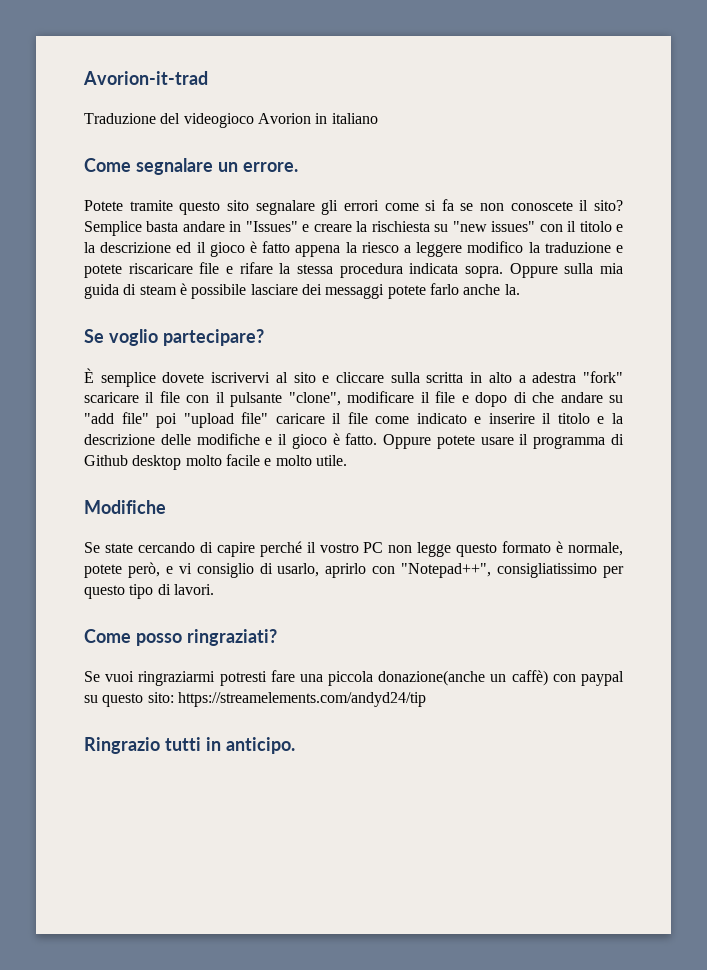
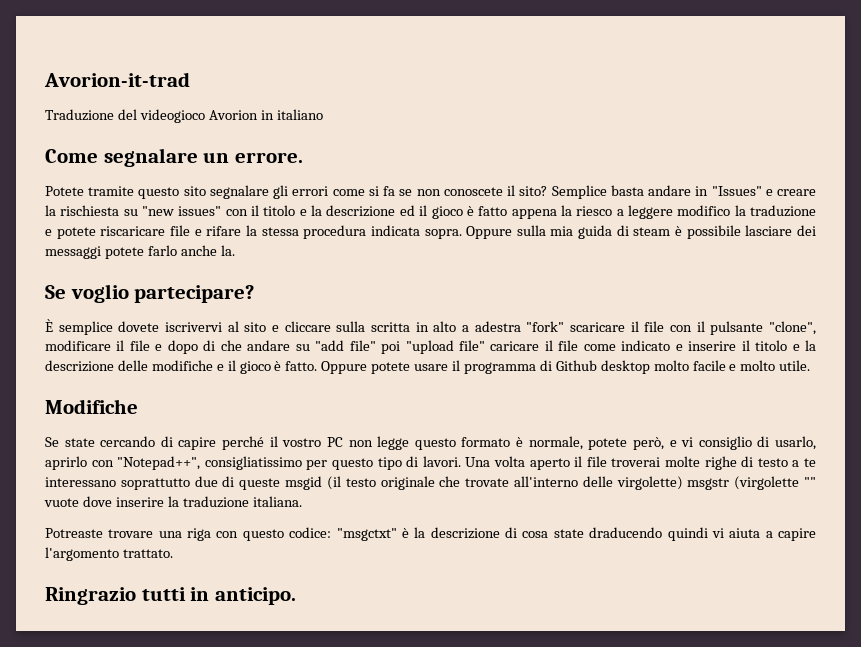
- Se state cercando di capire perché il vostro PC non legge questo formato è normale, potete però, e vi consiglio di usarlo, aprirlo con "Notepad++", consigliatissimo per questo tipo di lavori.
- Come posso ringraziati?
- Se vuoi ringraziarmi potresti fare una piccola donazione(anche un caffè) con paypal su questo sito: https://streamelements.com/andyd24/tip
+ Se state cercando di capire perché il vostro PC non legge questo formato è normale, potete però, e vi consiglio di usarlo, aprirlo con "Notepad++", consigliatissimo per questo tipo di lavori. Una volta aperto il file troverai molte righe di testo a te interessano soprattutto due di queste msgid (il testo originale che trovate all'interno delle virgolette) msgstr (virgolette "" vuote dove inserire la traduzione italiana.
+ Potreaste trovare una riga con questo codice: "msgctxt" è la descrizione di cosa state draducendo quindi vi aiuta a capire l'argomento trattato.

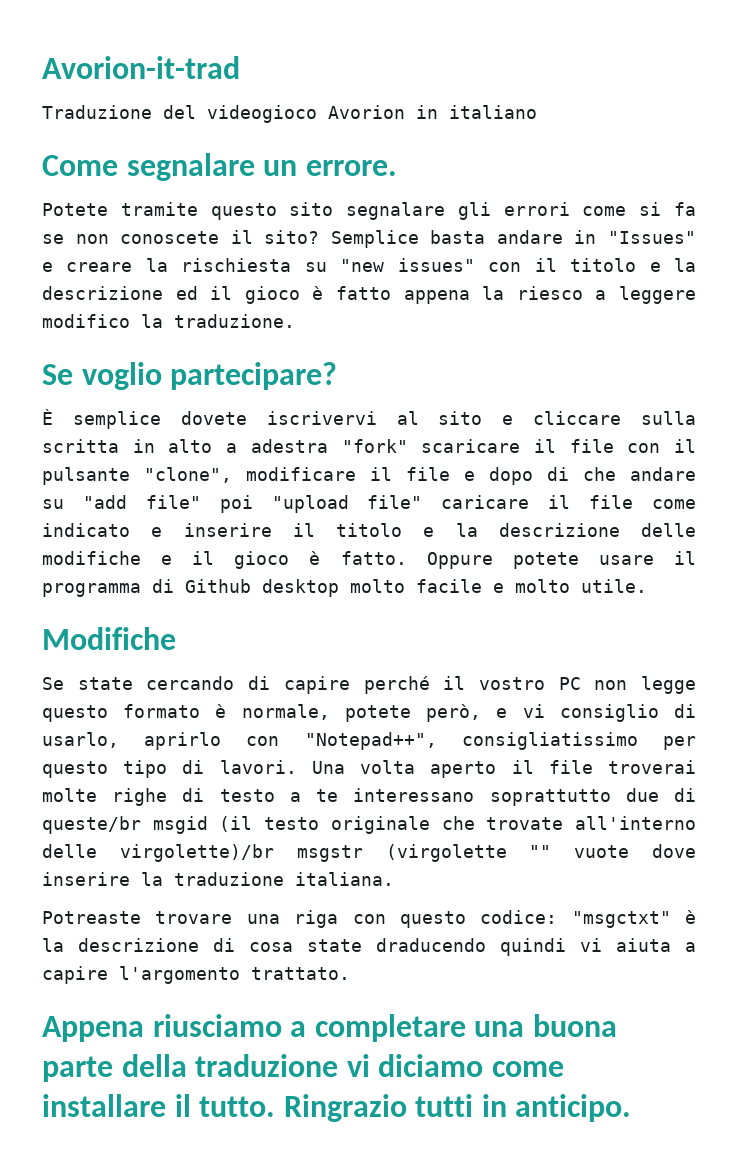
- Semplice basta andare in "Issues" e creare la rischiesta su "new issues" con il titolo e la descrizione ed il gioco è fatto appena la riesco a leggere modifico la traduzione e potete riscaricare file e rifare la stessa procedura indicata sopra. Oppure sulla mia guida di steam è possibile lasciare dei messaggi potete farlo anche la.
+ Semplice basta andare in "Issues" e creare la rischiesta su "new issues" con il titolo e la descrizione ed il gioco è fatto appena la riesco a leggere modifico la traduzione.
- Una volta aperto il file troverai molte righe di testo a te interessano soprattutto due di queste msgid (il testo originale che trovate all'interno delle virgolette) msgstr (virgolette "" vuote dove inserire la traduzione italiana.
+ Una volta aperto il file troverai molte righe di testo a te interessano soprattutto due di queste/br msgid (il testo originale che trovate all'interno delle virgolette)/br msgstr (virgolette "" vuote dove inserire la traduzione italiana.
+ Appena riusciamo a completare una buona parte della traduzione vi diciamo come installare il tutto.

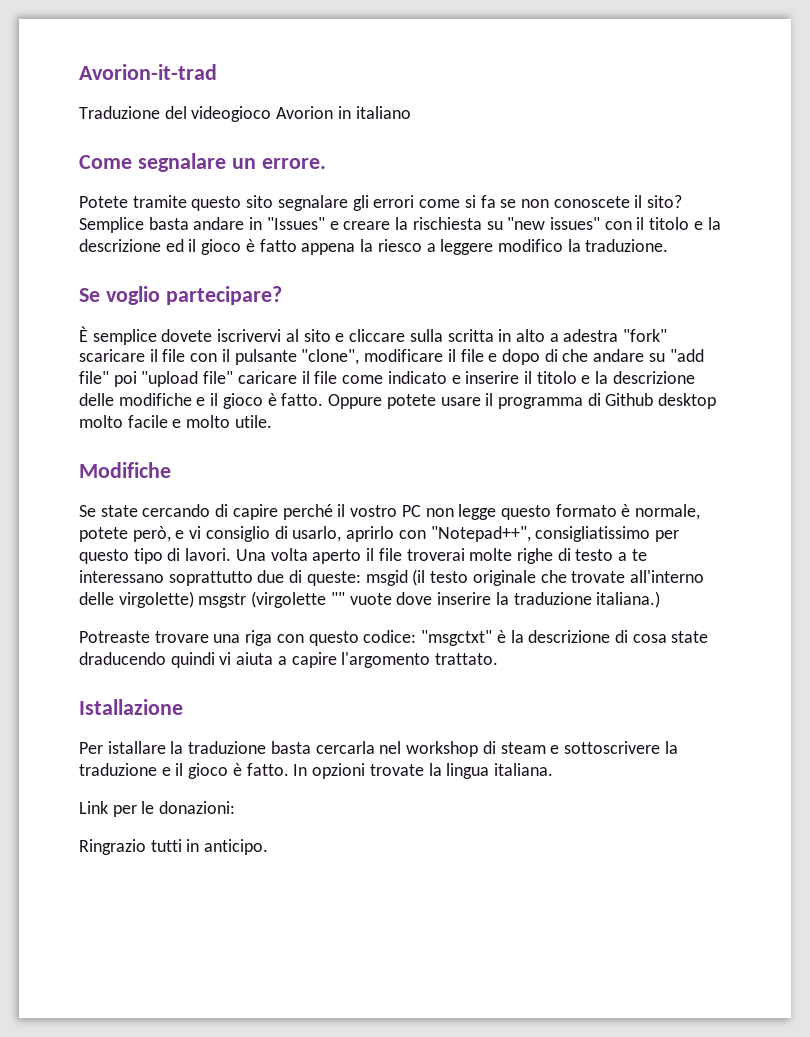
- Una volta aperto il file troverai molte righe di testo a te interessano soprattutto due di queste/br msgid (il testo originale che trovate all'interno delle virgolette)/br msgstr (virgolette "" vuote dove inserire la traduzione italiana.
+ Una volta aperto il file troverai molte righe di testo a te interessano soprattutto due di queste: msgid (il testo originale che trovate all'interno delle virgolette) msgstr (virgolette "" vuote dove inserire la traduzione italiana.)
- Appena riusciamo a completare una buona parte della traduzione vi diciamo come installare il tutto. Ringrazio tutti in anticipo.
+ Istallazione
+ Per istallare la traduzione basta cercarla nel workshop di steam e sottoscrivere la traduzione e il gioco è fatto. In opzioni trovate la lingua italiana.
+ Link per le donazioni:
+ Ringrazio tutti in anticipo.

_____

EXERCISE OBJECTIVE: Each line in the data above either holds "diciamo" or does not. State how many do, as a bare number.

TASK RESULT: 2